▸ **TASK PROMPT**
Scan the entries below for the word "Pomo". Copy each line that has it.

▸ **RECORDS FOR THE TASK**
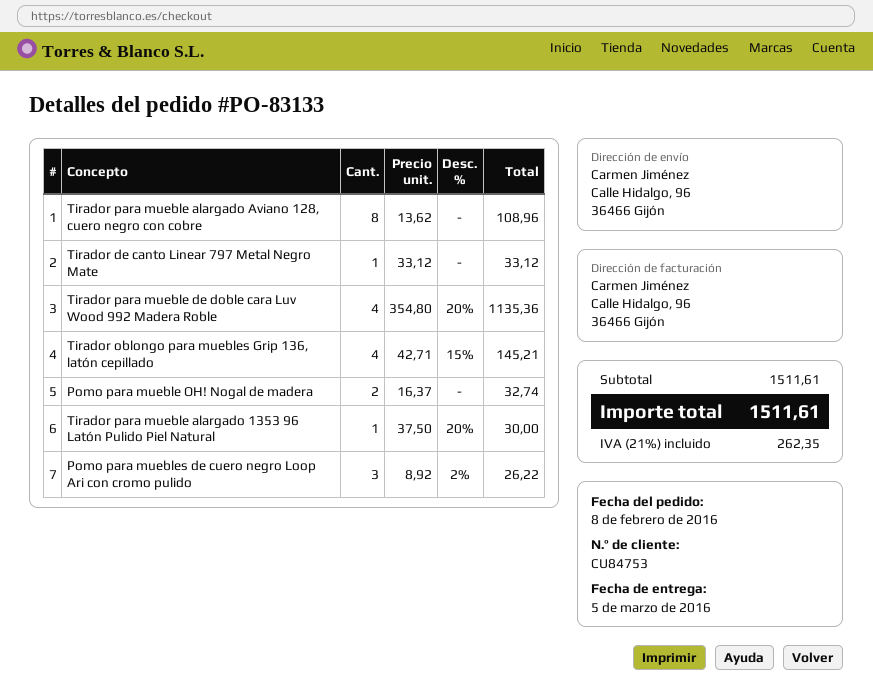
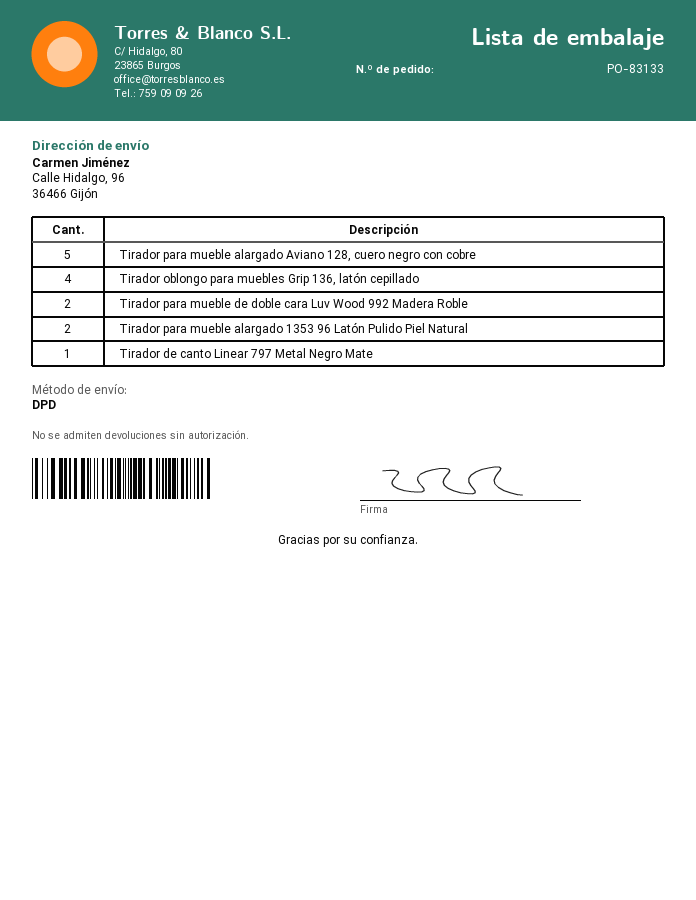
Tirador para mueble alargado Aviano 128, cuero negro con cobre: 8 -> 5
Tirador para mueble de doble cara Luv Wood 992 Madera Roble: 4 -> 2
Pomo para mueble OH! Nogal de madera: 2 -> none
Tirador para mueble alargado 1353 96 Latón Pulido Piel Natural: 1 -> 2
Pomo para muebles de cuero negro Loop Ari con cromo pulido: 3 -> none

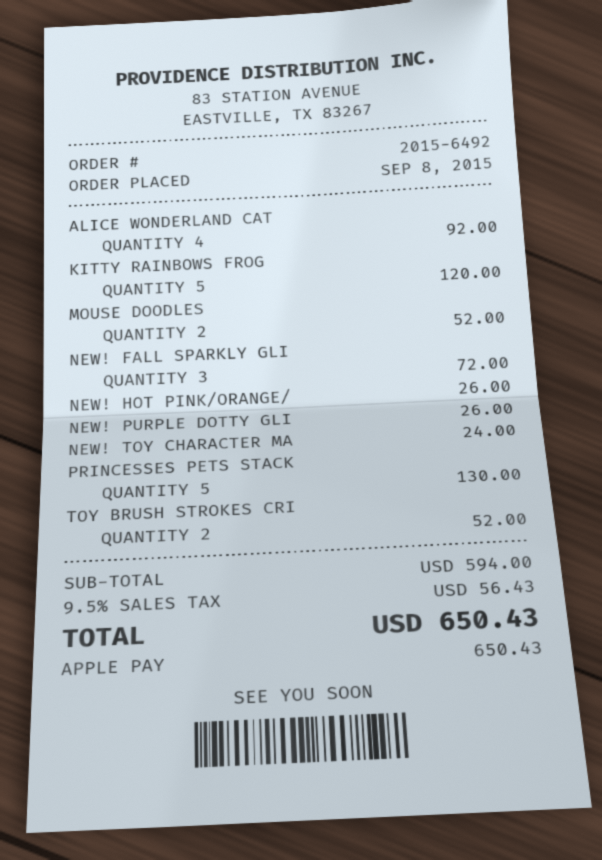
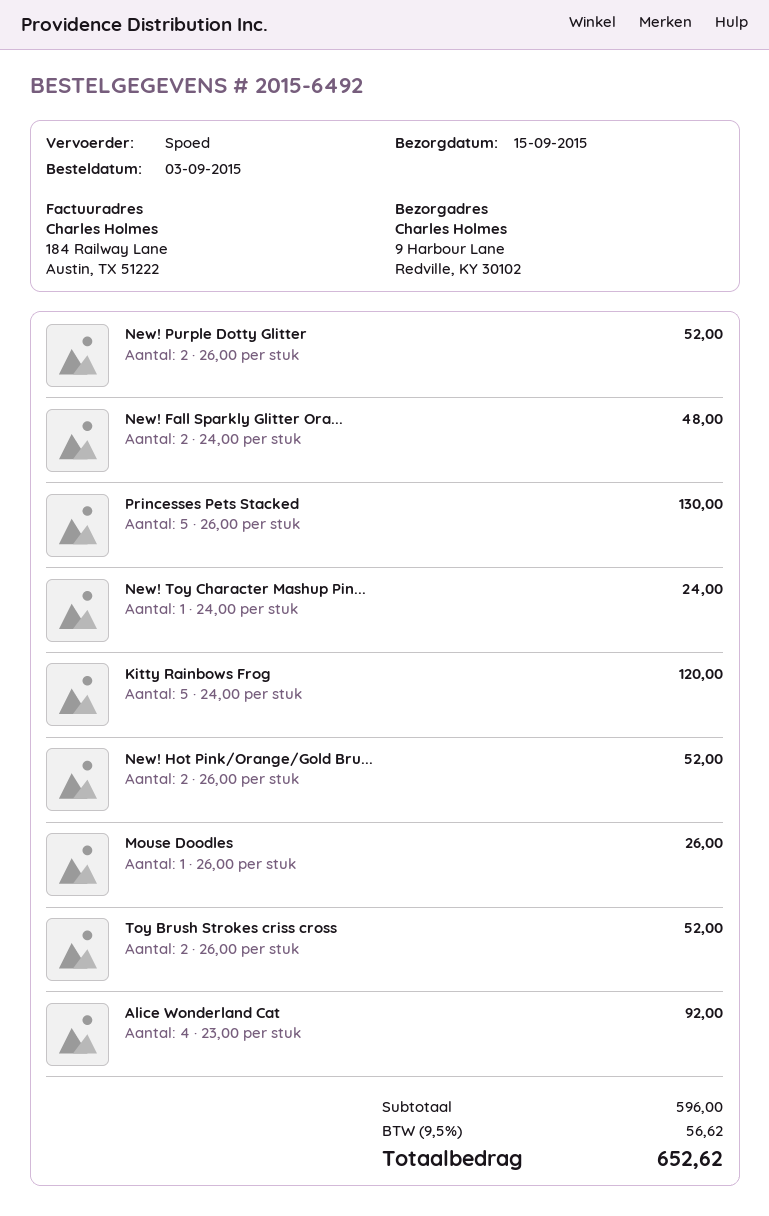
order date: 2015-09-08 -> 2015-09-03
MOUSE DOODLES: 2 for 52.00 -> 1 for 26.00
NEW! FALL SPARKLY GLI: 3 for 72.00 -> 2 for 48.00
NEW! HOT PINK/ORANGE/: 1 for 26.00 -> 2 for 52.00
NEW! PURPLE DOTTY GLI: 1 for 26.00 -> 2 for 52.00
subtotal: 594.00 -> 596.00
tax: 9.5% = 56.43 -> 9.5% = 56.62
total: 650.43 -> 652.62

▸ **RESULT FOR THIS TASK**
Pomo para mueble OH! Nogal de madera: 2 -> none
Pomo para muebles de cuero negro Loop Ari con cromo pulido: 3 -> none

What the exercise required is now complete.